Тотчас же раздался крик «Ура!», подобный тому, какой способен издать целый полк улан и притом сопровождаемый громом, который сравним только с грохотом лавины, когда она низвергается со скалы на скалу; калитка между двумя акациями отворилась или, вернее будет сказать, с размаху распахнулась, и из нее на площадь вырвался поток мальчишек, который тут же разбился на несколько веселых крикливых компаний: одни сбились кучками и принялись запускать волчок, другие занялись игрой в котел, гоняя камешек по начерченным мелом квадратам, остальные же расположились вокруг выкопанных по кругу ямок, в которые стали закатывать мячик, причем попадание или непопадание его в ямку определяло выигрыш или проигрыш пустившего мяч.

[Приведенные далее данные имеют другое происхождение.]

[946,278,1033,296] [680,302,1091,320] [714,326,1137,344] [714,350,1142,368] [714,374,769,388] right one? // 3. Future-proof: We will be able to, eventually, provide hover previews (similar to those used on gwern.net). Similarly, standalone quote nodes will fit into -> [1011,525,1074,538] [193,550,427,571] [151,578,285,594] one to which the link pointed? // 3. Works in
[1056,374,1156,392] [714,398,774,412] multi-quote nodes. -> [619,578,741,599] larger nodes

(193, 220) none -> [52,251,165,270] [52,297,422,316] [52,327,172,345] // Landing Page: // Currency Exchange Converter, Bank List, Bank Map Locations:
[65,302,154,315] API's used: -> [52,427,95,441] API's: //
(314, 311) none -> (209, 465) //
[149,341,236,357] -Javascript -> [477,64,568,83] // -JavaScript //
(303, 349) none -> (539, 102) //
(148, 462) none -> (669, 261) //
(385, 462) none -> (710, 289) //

Кроме озорных школьников, которых обитатели немногих домов, что выходят на площадь, наградили званием шалопаев и которые по преимуществу одеты были в штаны, продранные на коленях, и в куртки с дырами на локтях, имелись и те, кого называли послушными, и кто, по мнению кумушек, несомненно, был усладой и гордостью родителей; отделясь от толпы, они, каждый неся свою корзину, каждый своей дорогой, медленно, нога за ногу, что свидетельствовало об их сожалении, побрели под отеческий кров, где в качестве награды за отказ от участия в общем веселье их ожидал кусок хлеба с маслом или с вареньем. Их штаны и куртки были, как правило, целы и вообще имели приличный вид, что наряду со столь превозносимой послушливостью и делало их предметом насмешек, а то и ненависти со стороны не столь хорошо одетых, а главное, куда менее дисциплинированных соучеников.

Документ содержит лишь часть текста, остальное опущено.